京都市右京区西京極東衣手町(ころもでちょう)、桂川の東岸、西京極総合運動公園の五条通を挟んで北西にある松尾大社の境外末社。
「郡衣手神社(こおりころもでじんじゃ)」「衣手社」ともいい、旧郡村(こおりむら)の産土神として崇敬を集めています。
祭神は開拓の神・玉依姫命(たまよりひめのみこと)、農業、諸産業の神・羽山戸神(はやまとのかみ)を祀っています。
創建の経緯は不明も、古くより山城地方開拓の神として信仰される玉依姫命を祀り、「三宮社」と称し郡村の産土神として敬われていましたが、1875年(明治8年)に松尾大社の境内に鎮座していた衣手社の農業をはじめとする諸産業の守護神として知られる羽山戸神を合祀し、1878年(明治11年)に「衣手神社」と社名が改められました。

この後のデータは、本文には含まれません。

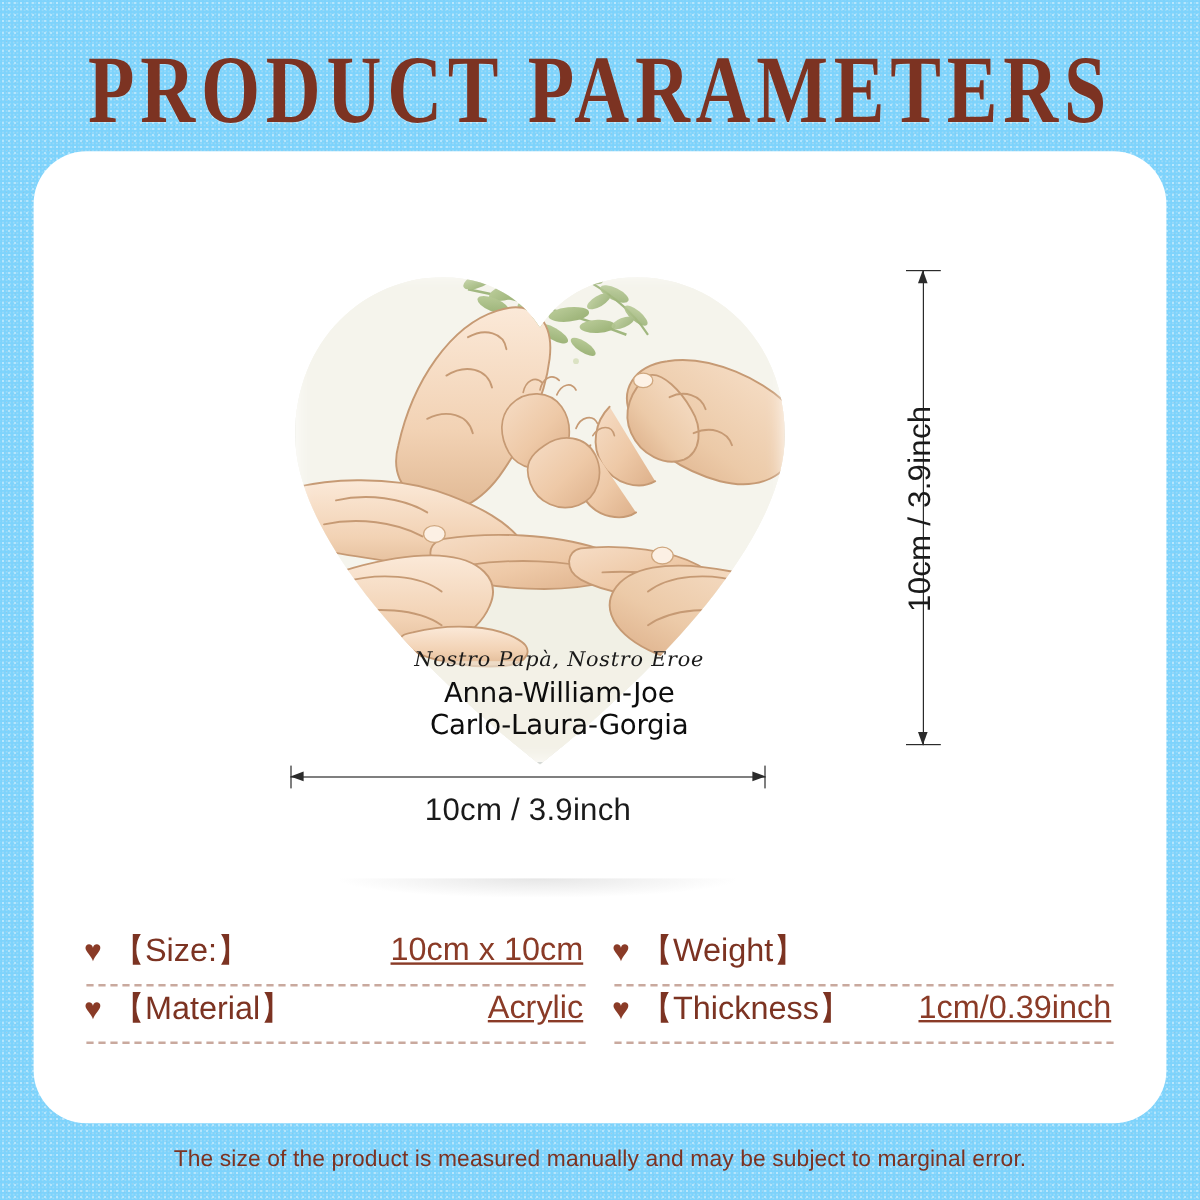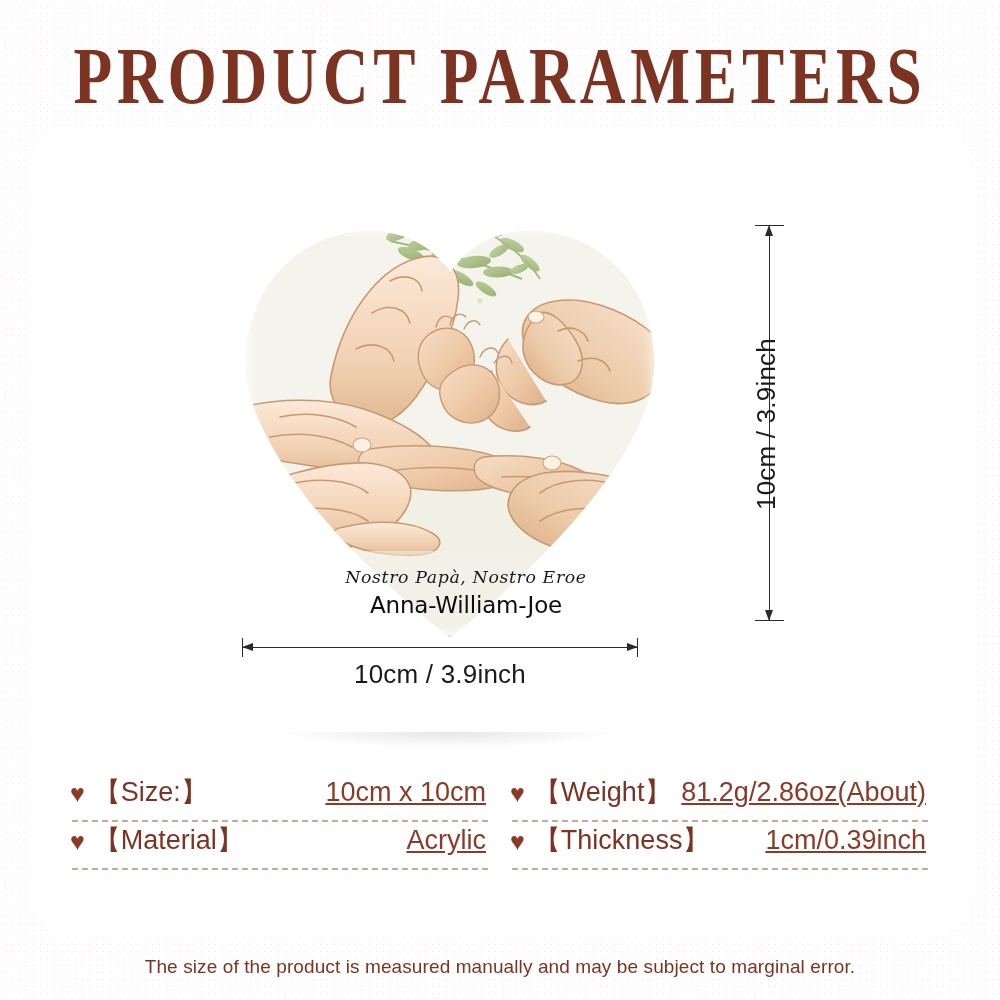"PRODUCT PARAMETERS" #page { background-color: #ffffff -> #7dd3fc }
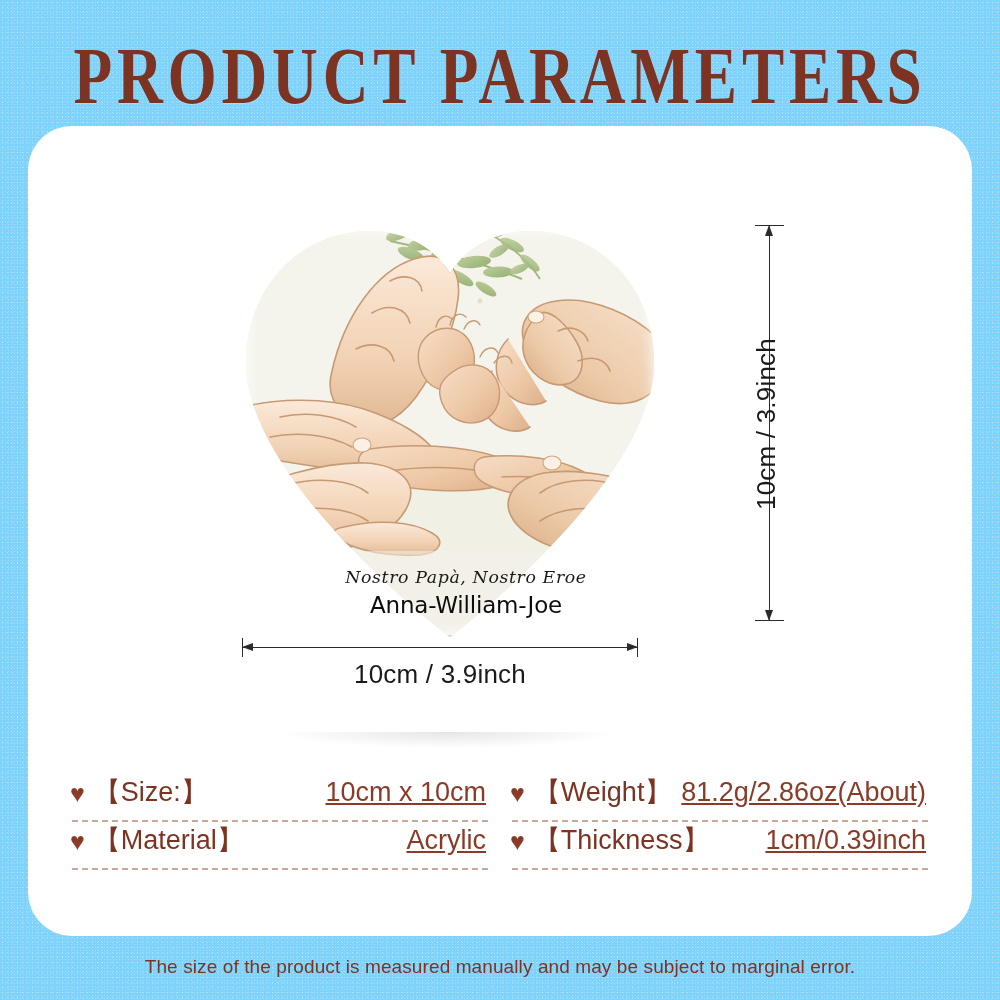"Carlo-Laura-Gorgia" div { html: none -> <div>Carlo-Laura-Gorgia</div> }
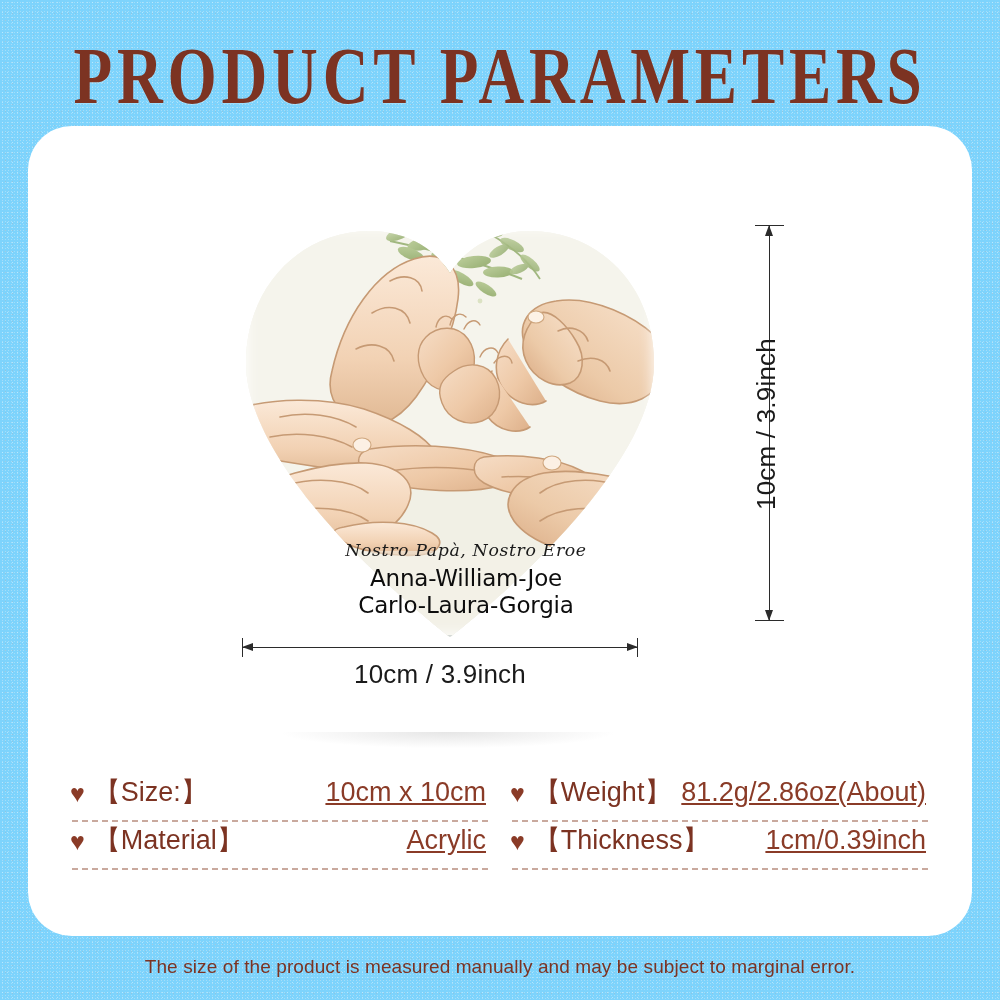"81.2g/2.86oz(About)" span.spec-val { html: <span>81.2g/2.86oz(About)</span> -> none }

現在の本殿は江戸初期の1679年(延宝7年)に再建されたもので、拝殿は1852年(嘉永5年)の建立。
その後1930年(昭和5年)の大修理の際に御輿庫および社務所などが改築整備されています。
旧地と伝わる「衣手の森(杜)」はかつては糺の森、藤の森とともに「三大森」にも数えられていたといい、藤原定家が「ほととぎす声あらわるるころもでのもりの雫を涙にやかる」(拾遺愚草)と詠むなど、古来より歌枕としても有名でした。
森のあった場所については確定していませんが、桂川の氾濫による社殿流出の後に現在地に遷されたと考えられ、境内の鎮守の森には往時を偲ばせるようにケヤキやムクノキの大木を見ることができます。
また松尾大社の「松尾祭」の際には、6基の神輿のうち「衣手社」の神輿の御旅所になっており、郡地区や葛野地区などで神輿渡御が行われ、多くの見物客で賑わいます。
この他にも毎年3月初旬の「歩射祭」は奉射祭、オマトウ(的)とも呼ばれ、神前で一年の豊作を祈願した後、的に向けて矢を射て、矢の当り具合によってその年の豊凶が占われます。
その後、毎年10月中旬の「秋季例祭」にて新穀を神前に供えて収穫に感謝する神事も行われます。